5.1 Stereology for Biomechanics
Stereology is the science of analyzing 3D materials such as biological tissue from spatially sampled data [66, 77, 101]. The goal of stereology can be understood as creating a set of approaches and tools to evaluate quantitative parameters—volume, surface area, length, and number, which will be referred to as the first-order stereological parameters—for a sample, and the population it belongs to, when only a fraction of the sample is probed [66]. Stereology can thus be divided into two parts: sampling and analysis. Here, we will look at the sampling; the analysis will be addressed in a later section.
Historically, the spatial sampling consisted of discontinuous cross-sections from fixed and cut tissue because it was not possible to image and analyze the entirety of a sample volume [101]. When imaging is discontinuous, it is not possible to determine with certainty the structures located between two adjacent planes [66]. The main challenge therefore involved extending the information obtained from 2D planes to the full 3D tissue. This extension is not as simple as one might think and failure to account for the difference in dimensionality leads to significant inaccuracies and imprecisions. Most early stereological tools are related to the “2D-to-3D” correspondence and therefore suitable for optical imaging data, which is often intrinsically 2D.
Thanks to advances in automation and imaging speed, it is now common to image samples continuously along the light propagation axis. For the imaging to be continuous implies that the axial sampling is sufficiently high with respect to the spatial resolution such that the volumetric information can be reconstructed between adjacent planes; the uncertainty about structures in between planes is eliminated. As previously mentioned, performing volumetric imaging is critical when assessing the organization of ECM structure, which are located in multiple axial planes due to their waviness, their bundle arrangement, and the tissue curvature. For instance, medial elastic lamellae in mouse carotid arteries might appear as large wavy fibers under two-photon fluorescence microscopy if the axial sampling is not sufficient (Fig. 8b, c), whereas a volumetric reconstruction will reveal its lamellar nature [107]. Volumetric reconstructions are also necessary when assessing relations between two objects, such as the distance between two elastic lamellae. Even if a lamella rests exactly in a single imaging plane, tissue deformation will change the absolute position of this plane with respect to the imaging device such that under some mechanical conditions the lamella might no longer be visible if the axial sampling (the distance between two imaging planes) is insufficient.
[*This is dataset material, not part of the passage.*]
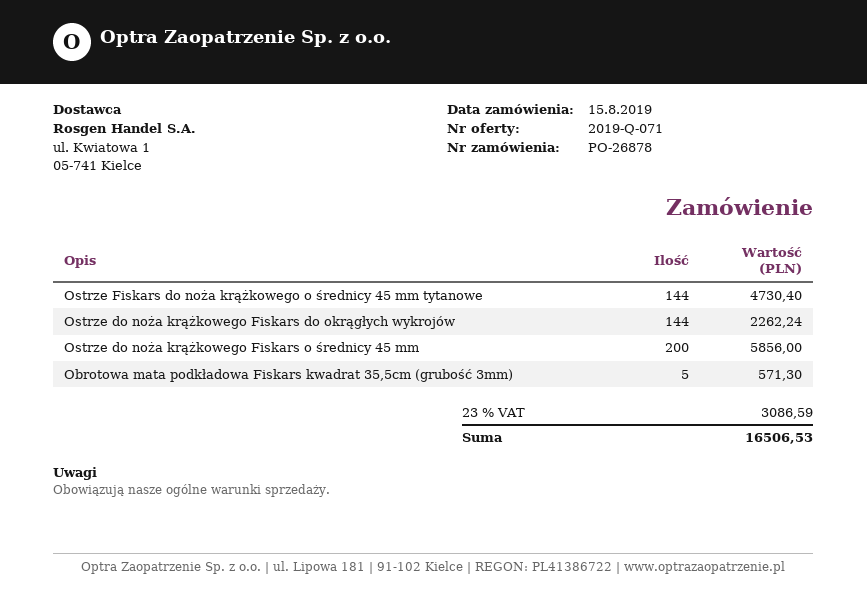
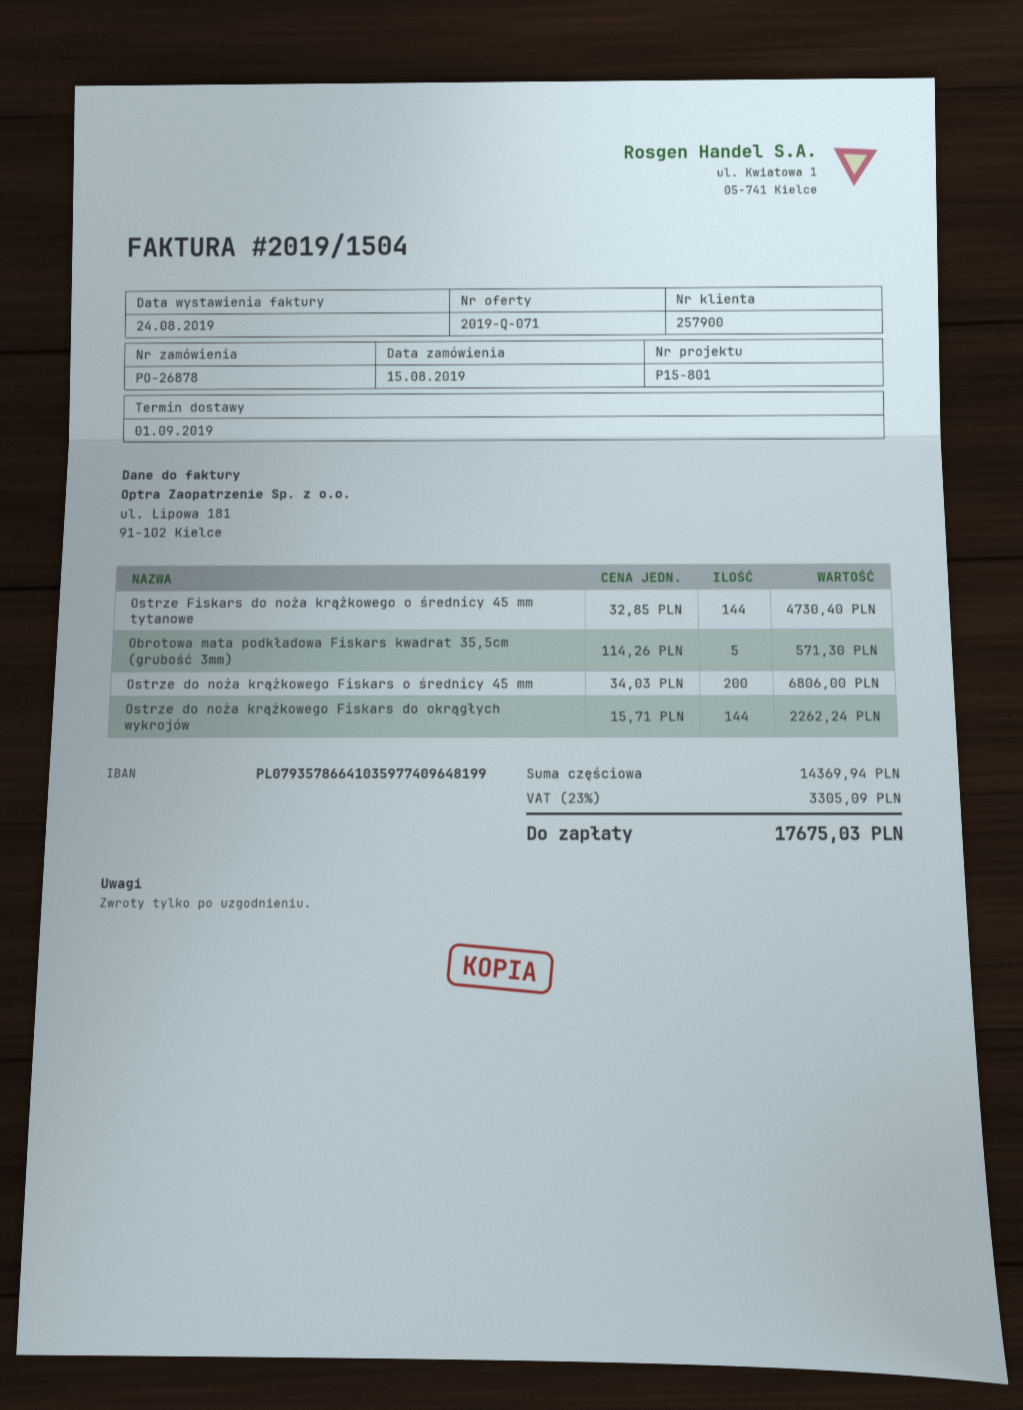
Ostrze do noża krążkowego Fiskars o średnicy 45 mm: 200 for 5856.00 -> 200 for 6806.00
tax: 23% = 3086.59 -> 23% = 3305.09
total: 16506.53 -> 17675.03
For smaller vessels, it is possible that nearly the full thickness can be imaged from the adventitial side (Fig. 14b). For larger vessels, the entire thickness of the sample is rarely imaged (Fig. 14a). The reasons for this are two-fold. First, light is scattered as it propagates through tissue, thus posing a limitation on the imaging depth (as discussed in Sect. 3.1). Second, it is more efficient to keep in line with the stereological perspective, using several 3D sub-volumes distributed throughout a sample to probe the 3D structure of the whole sample. However, in tissues that are thick in comparison to the optical penetration depth, the number of accessible sub-volumes is limited. It is thus questionable whether the ECM structure obtained from a small depth is representative of the ECM network structure in the arterial wall. Transmural variation in elastin fiber distribution was demonstrated by acquiring images from 3D slabs across the thickness (Fig. 15) [108]. It was concluded that the transmural variation in fiber orientation distribution is important in characterizing the anisotropic mechanical behavior of ECM network and should be considered in constitutive modeling of tissue mechanics.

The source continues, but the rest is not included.